Next-gen APIs will exploit ‘bugs’ in human gut

Small molecules from our gut microbes are providing the APIs for future drugs. 

Irish researchers say the young field of gut microbiota is a pharmaceutical and regulatory “dream” with clear targets and pathways.

Gut microbial communities consist of hundreds of abundant bacteria species and perhaps thousands of molecules at physiologically relevant concentrations, a recent paper in Science notes.

The point of understanding these chemical produced by gut bacteria is we want to harvest them to improve human health,” says Paul O’Toole, gut microbiota researcher at the Alimentary Pharmabiotic Centre in University College Cork, Ireland.  One recent success is the drug linaclotide, an E. coli toxin cleverly modified to treat people suffering from constipation due to irritable bowel syndrome.

Discovering the most biologically active molecules produced by the microbiota are critical first steps, yet comparatively little is known about the most abundant small molecules in the gut.

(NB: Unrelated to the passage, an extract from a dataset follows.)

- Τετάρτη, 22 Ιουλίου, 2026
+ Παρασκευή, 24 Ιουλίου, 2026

Already researchers are using gut microbiota to identify targets implicated in IDB and irritable bowel syndrome (IBS).  O’Toole’s group has looked frailty in the elderly and their gut microbiota, but he points to research also into obesity and type II diabetes. 

We are also quite exciting about cardiovascular disease because some bacterial metabolites have a direct effect on metabolism, which controls the risk for getting thickened arteries [arteriosclerosis],” he explained.  To improve health in elderly, dietary interventions are the most likely approach; but for heart disease small molecules are far more likely to be embraced by the pharmaceutical industry. 

Patent pending

A researcher at Cleveland Clinic in Ohio has shown how the gut microbiota converts ingredients in diet to a compound called TMA, which is a risk factor for heart disease.  “They are talking about filing patents on small molecule inhibitors of the enzymes that convert dietary ingredients into other compounds which are risk factors for heart disease,” says O’Toole. 

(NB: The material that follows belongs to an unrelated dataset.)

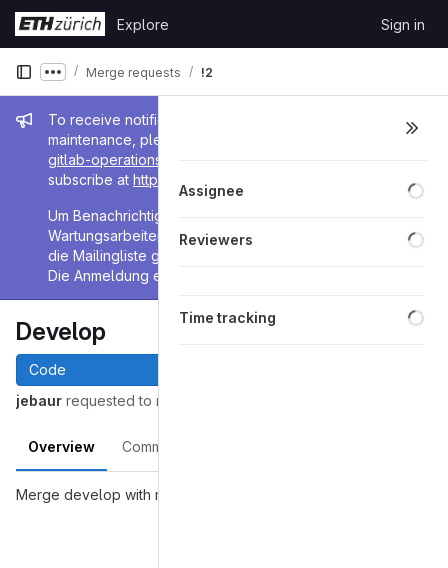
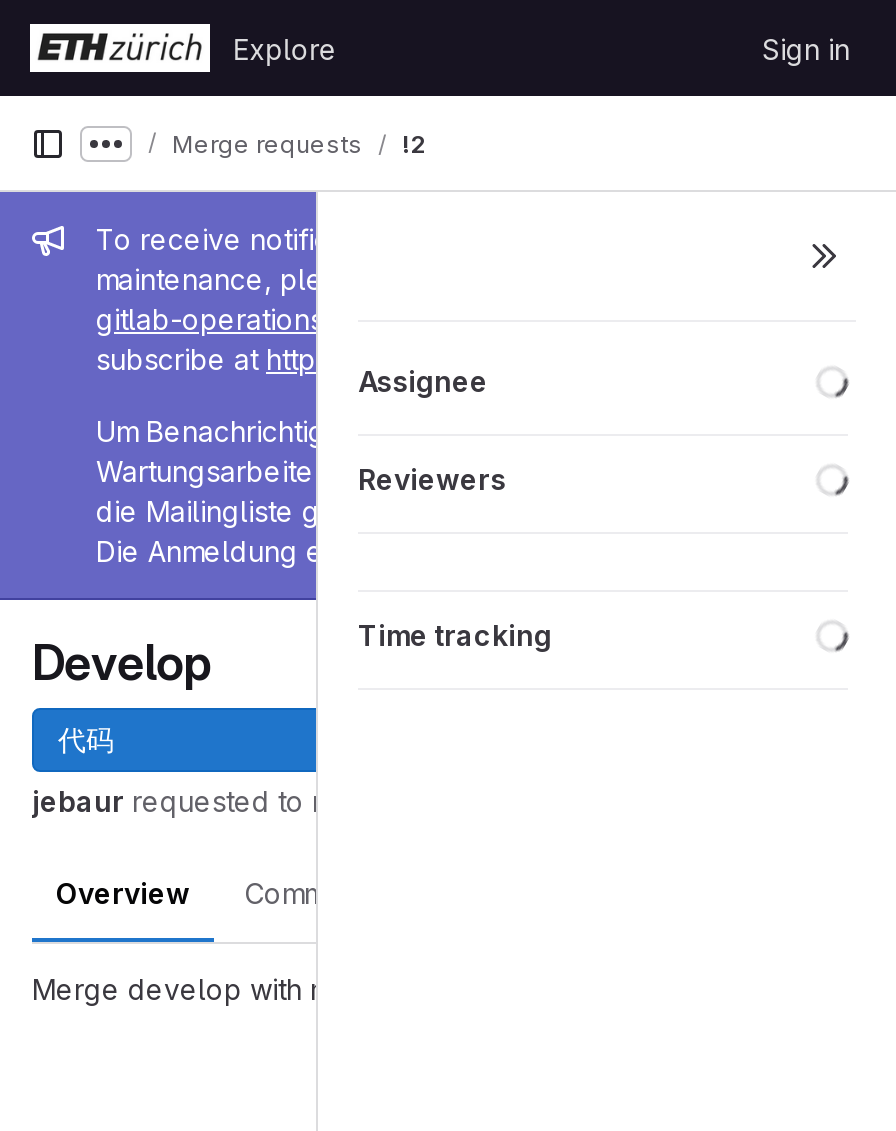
- Code
+ 代码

We’ve an alternative approach.  We are trying to use whole bacteria or bacterial enzymes to get rid of those compounds that promote heart disease, and we have a patent file and a range of papers on the topic.

Pharma companies have taken a cautious interest in smaller players in this area and therapies for antibiotic-associated diarrhoea have attracted attention.  Groups like O’Toole’s have experimented with microbiota transplantation using faecal samples to treat C. difficile infections, as well as for IBD, IBS and diabetes.

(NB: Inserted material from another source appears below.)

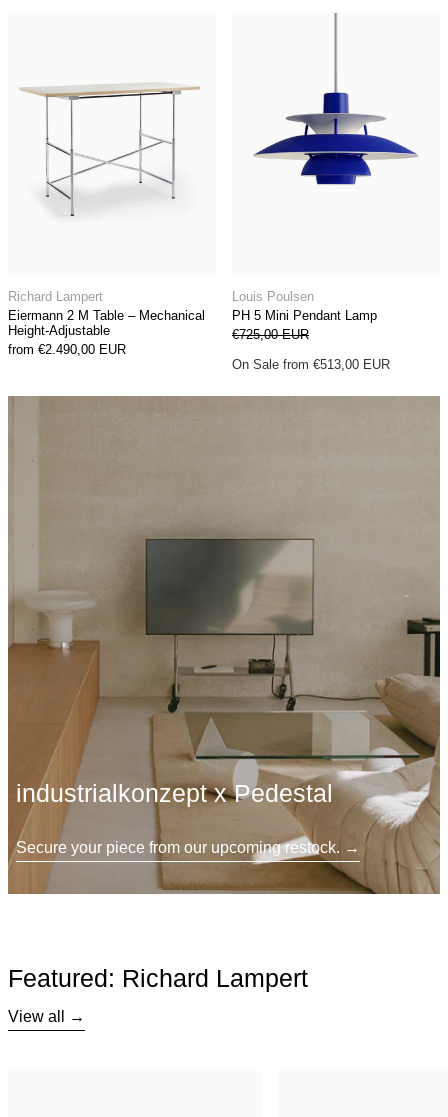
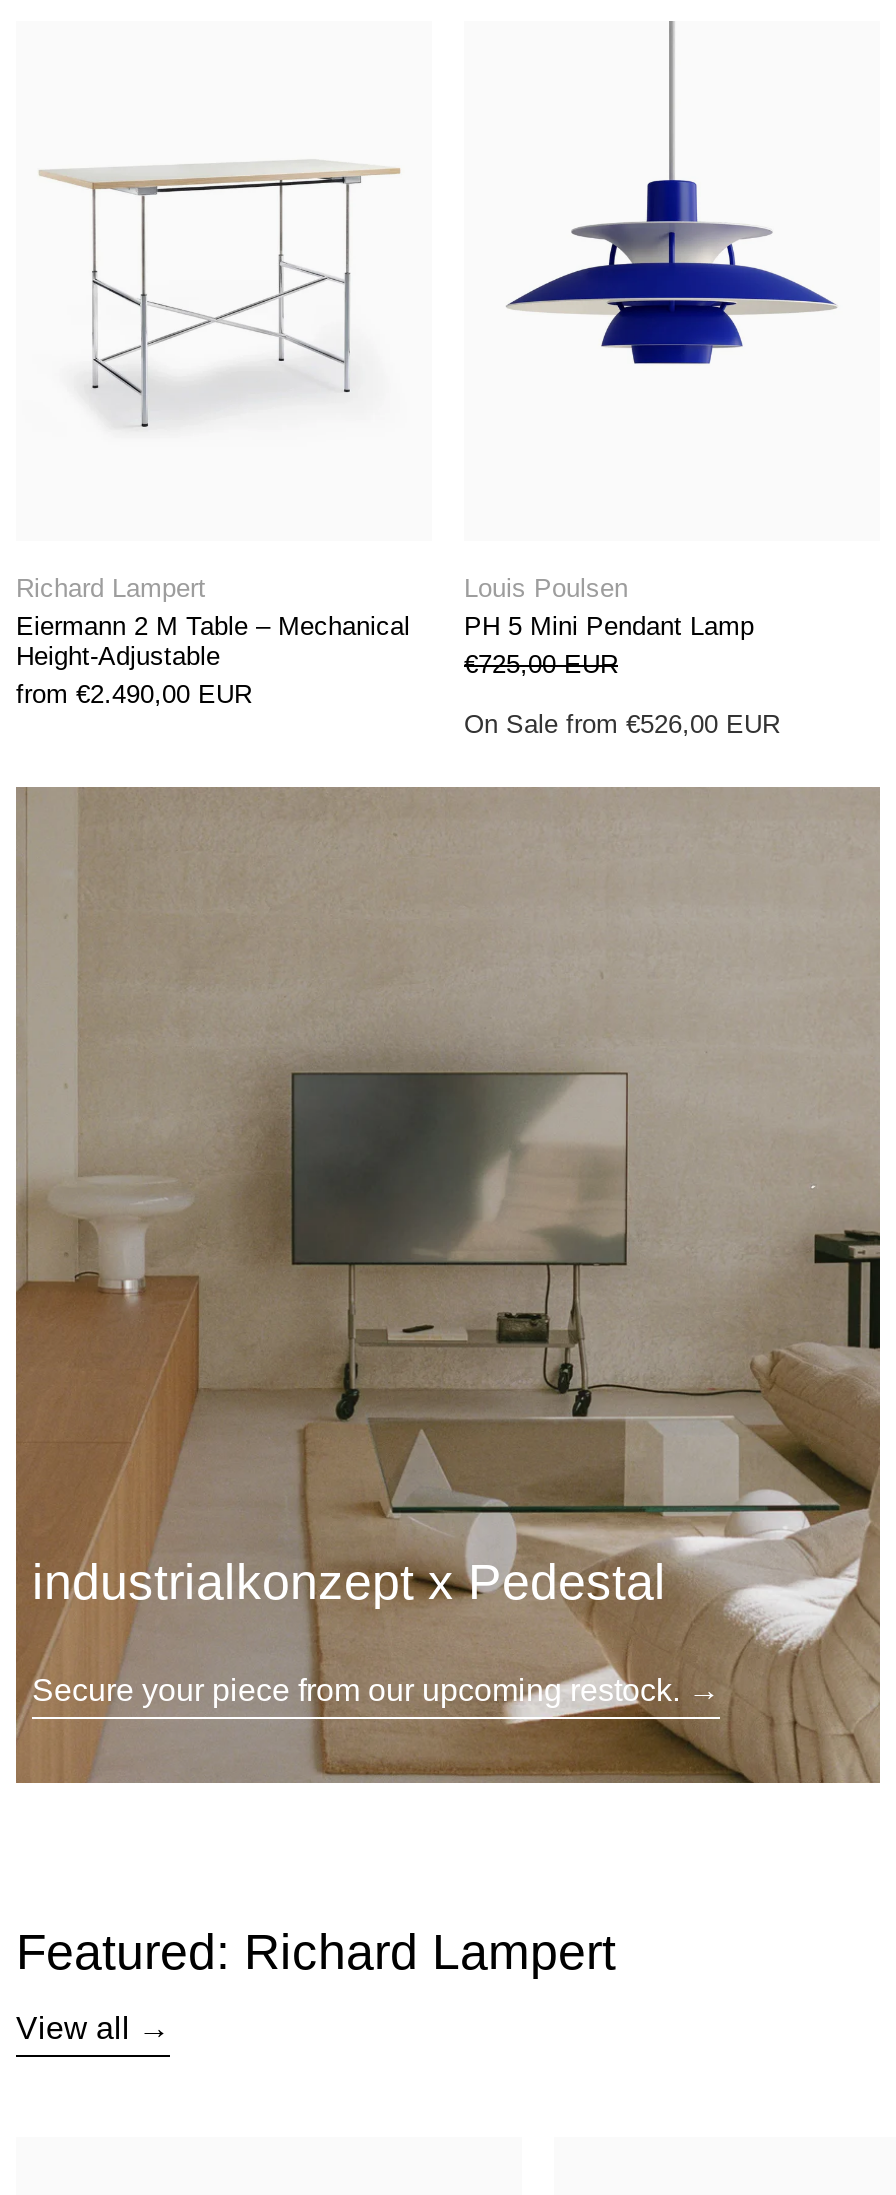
- On Sale from €513,00 EUR
+ On Sale from €526,00 EUR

‘The dream of the pharmaceutical industry’

 “You always worry about giving at-risk patient a collection of bacteria whose properties are essentially unknown.  So people are trying to grow single organisms and make artificial stools, something our lab is doing,” said O’Toole.

These are halfway houses on the way to small molecules, which is the dream of the pharmaceutical industry, because then you have a target, a drug and a well characterised pathway, and that’s what regulatory agencies want too.  So we are trying to apply a pharma paradigm to a very immature field,” said the Cork scientist, who estimates that drug filings from microbiome research are at least 5 years away, but will be forthcoming.

It is such a new field. People are going to conferences scratching their head and saying ‘I never even thought about that possibility’,” he says.  The research detailed in the recent review will require a new way of thinking:

Some of the paradigms [in the review] are based on pathogenicity. But these bugs have coevolved with us for hundreds of thousands of years, carrying out essential functions; instead of trying to kill them, we have to figure out how to exploit them.